Source data
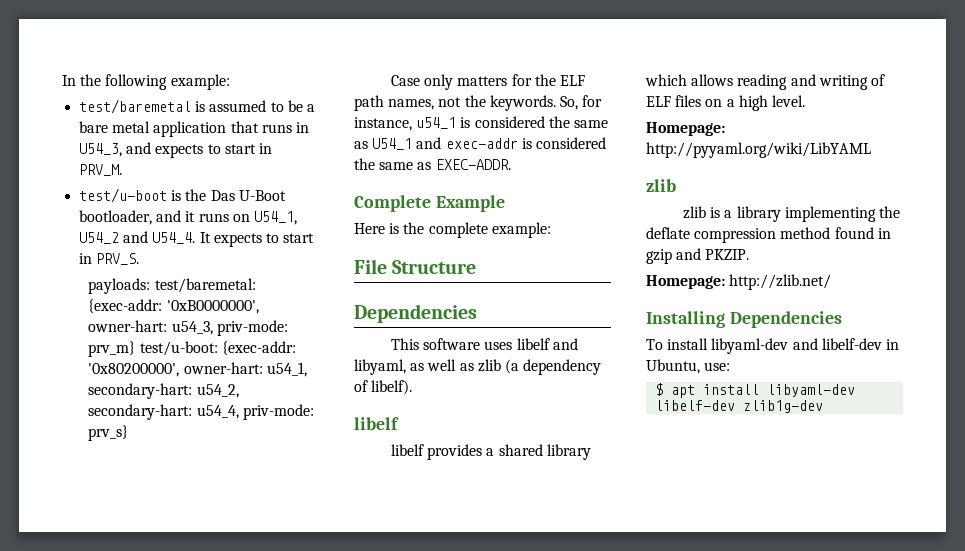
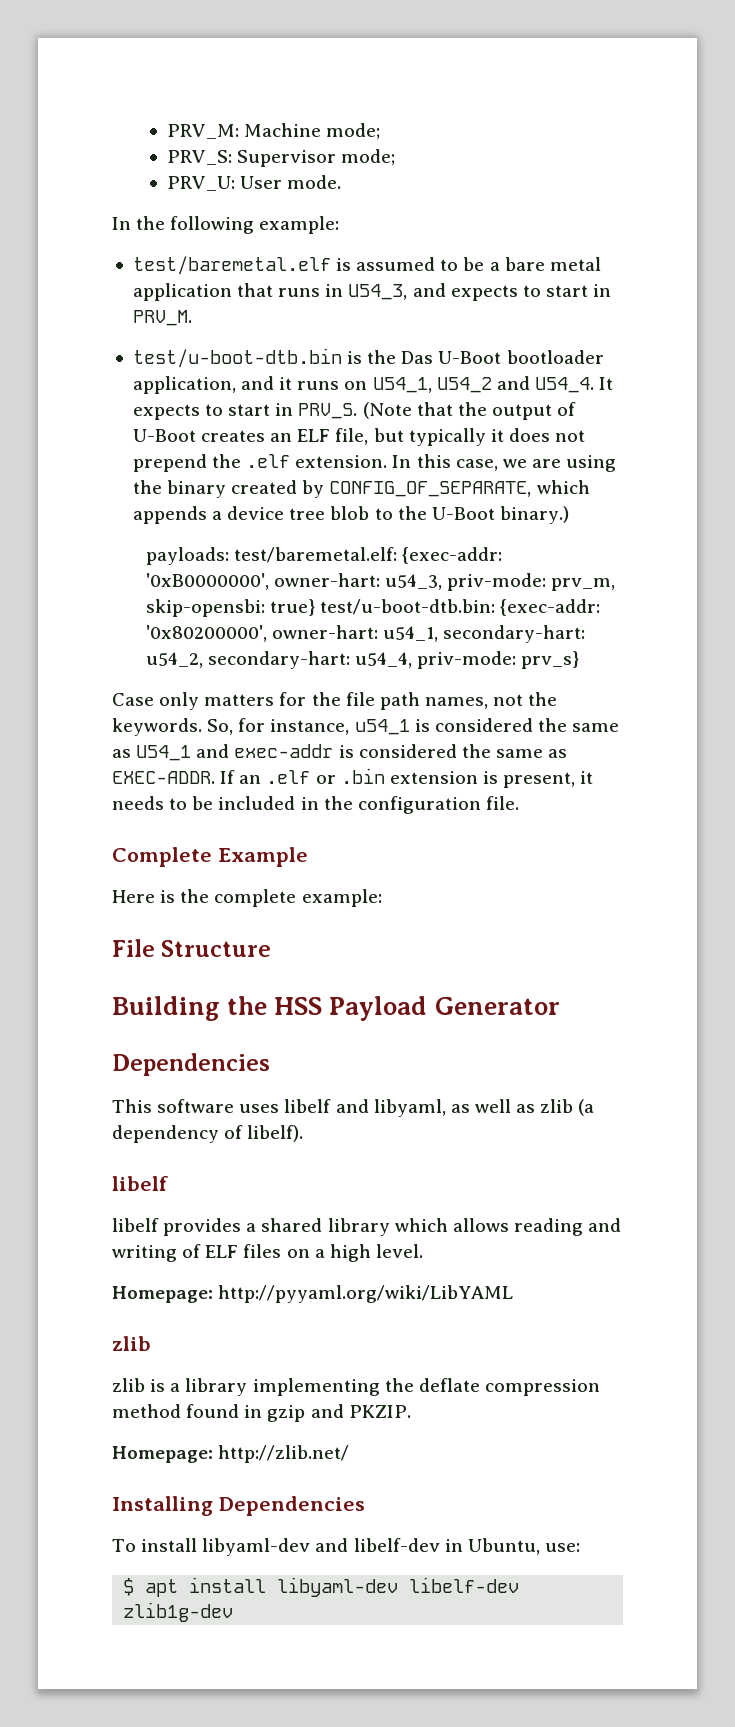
(62, 80) none -> [166,123,381,140] [166,149,396,167] [166,175,342,191] PRV_M: Machine mode; // PRV_S: Supervisor mode; // PRV_U: User mode. //
[79,99,192,114] test/baremetal -> [132,256,331,275] test/baremetal.elf
[79,188,168,203] test/u-boot -> [132,348,342,368] test/u-boot-dtb.bin
[79,210,153,225] bootloader, -> [506,350,604,364] [132,376,236,394] bootloader application,
(140, 259) none -> [362,402,577,420] [132,428,586,446] [132,454,617,472] [132,480,590,498] [132,506,569,524] (Note that the output of U-Boot creates an ELF file, but typically it does not prepend the .elf extension. In this case, we are using the binary created by CONFIG_OF_SEPARATE, which appends a device tree blob to the U-Boot binary.)
[154,278,256,293] test/baremetal: -> [234,547,398,563] test/baremetal.elf:
[88,341,218,357] prv_m} test/u-boot: -> [551,578,616,591] [145,599,496,617] prv_m, skip-opensbi: true} test/u-boot-dtb.bin:
[559,75,585,86] ELF -> [345,692,375,706] file
(511, 164) none -> [220,768,594,788] [112,796,519,814] If an .elf or .bin extension is present, it needs to be included in the configuration file.
(477, 267) none -> [112,996,560,1021] // Building the HSS Payload Generator

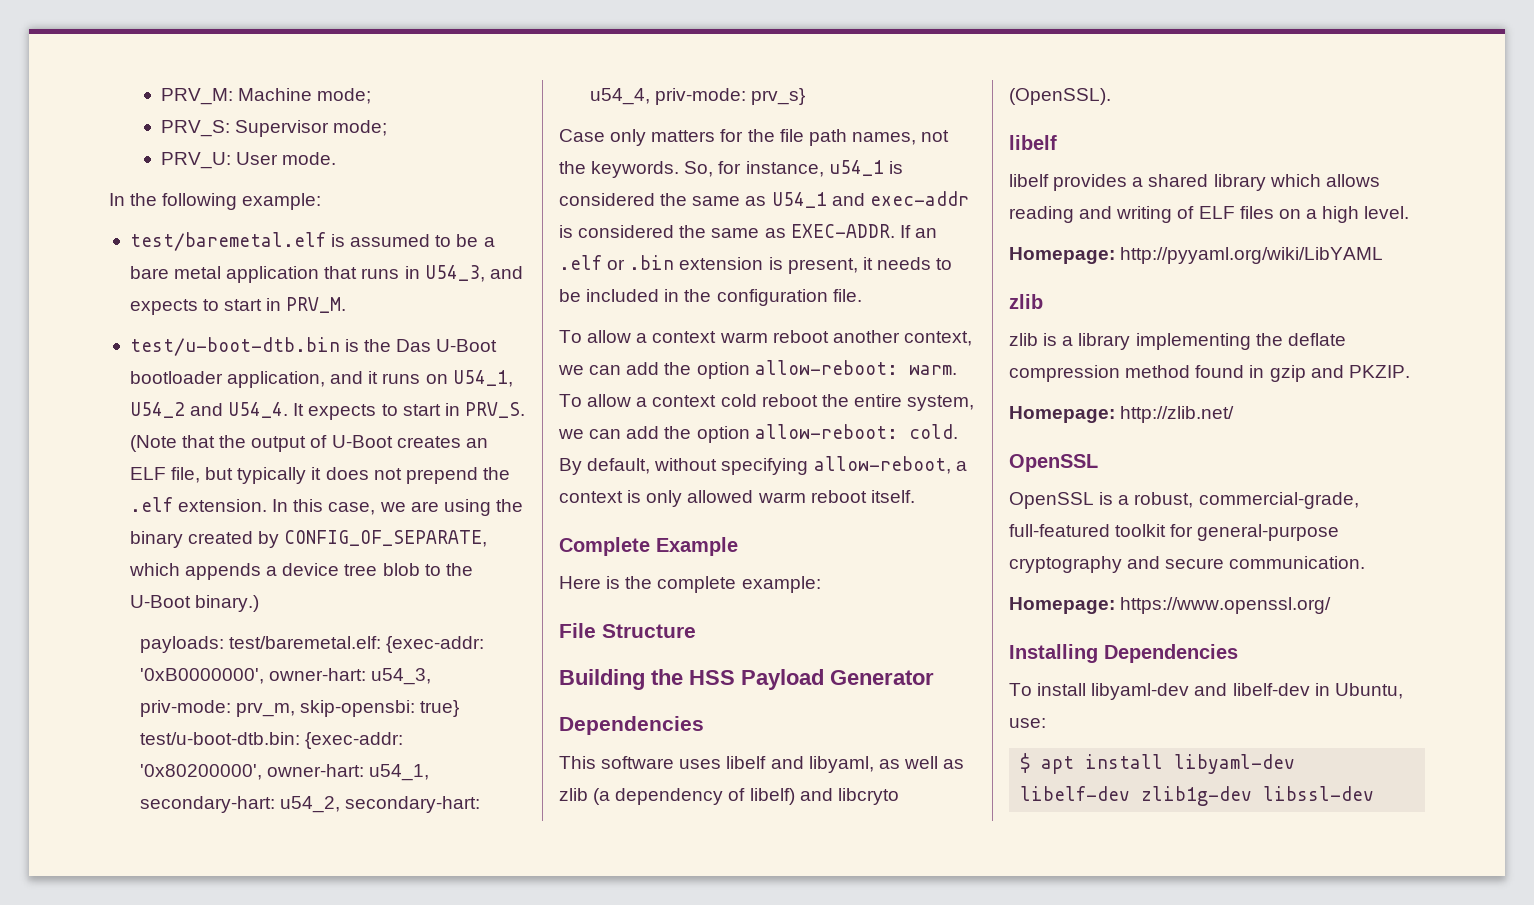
(519, 803) none -> [559,330,972,346] [558,360,957,379] [559,394,975,411] [558,424,958,443] [559,456,967,475] [559,490,915,507] // To allow a context warm reboot another context, we can add the option allow-reboot: warm. To allow a context cold reboot the entire system, we can add the option allow-reboot: cold. By default, without specifying allow-reboot, a context is only allowed warm reboot itself.
[247,1125,304,1142] libelf). -> [749,788,899,805] [1009,88,1111,105] libelf) and libcryto (OpenSSL).
(350, 1454) none -> [1009,454,1098,472] [1009,492,1359,509] [1009,524,1340,541] [1009,556,1366,573] [1009,597,1332,614] // OpenSSL // OpenSSL is a robust, commercial-grade, full-featured toolkit for general-purpose cryptography and secure communication. // Homepage: https://www.openssl.org/
(234, 1612) none -> [1263,786,1375,801] libssl-dev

Exercise requirements — Reproduce all of the data exactly; the pictures do not belong in the copy.

Expected output —
(62, 80) none -> [166,123,381,140] [166,149,396,167] [166,175,342,191] PRV_M: Machine mode; // PRV_S: Supervisor mode; // PRV_U: User mode. //
[79,99,192,114] test/baremetal -> [132,256,331,275] test/baremetal.elf
[79,188,168,203] test/u-boot -> [132,348,342,368] test/u-boot-dtb.bin
[79,210,153,225] bootloader, -> [506,350,604,364] [132,376,236,394] bootloader application,
(140, 259) none -> [362,402,577,420] [132,428,586,446] [132,454,617,472] [132,480,590,498] [132,506,569,524] (Note that the output of U-Boot creates an ELF file, but typically it does not prepend the .elf extension. In this case, we are using the binary created by CONFIG_OF_SEPARATE, which appends a device tree blob to the U-Boot binary.)
[154,278,256,293] test/baremetal: -> [234,547,398,563] test/baremetal.elf:
[88,341,218,357] prv_m} test/u-boot: -> [551,578,616,591] [145,599,496,617] prv_m, skip-opensbi: true} test/u-boot-dtb.bin:
[559,75,585,86] ELF -> [345,692,375,706] file
(511, 164) none -> [220,768,594,788] [112,796,519,814] If an .elf or .bin extension is present, it needs to be included in the configuration file.
(477, 267) none -> [112,996,560,1021] // Building the HSS Payload Generator

(519, 803) none -> [559,330,972,346] [558,360,957,379] [559,394,975,411] [558,424,958,443] [559,456,967,475] [559,490,915,507] // To allow a context warm reboot another context, we can add the option allow-reboot: warm. To allow a context cold reboot the entire system, we can add the option allow-reboot: cold. By default, without specifying allow-reboot, a context is only allowed warm reboot itself.
[247,1125,304,1142] libelf). -> [749,788,899,805] [1009,88,1111,105] libelf) and libcryto (OpenSSL).
(350, 1454) none -> [1009,454,1098,472] [1009,492,1359,509] [1009,524,1340,541] [1009,556,1366,573] [1009,597,1332,614] // OpenSSL // OpenSSL is a robust, commercial-grade, full-featured toolkit for general-purpose cryptography and secure communication. // Homepage: https://www.openssl.org/
(234, 1612) none -> [1263,786,1375,801] libssl-dev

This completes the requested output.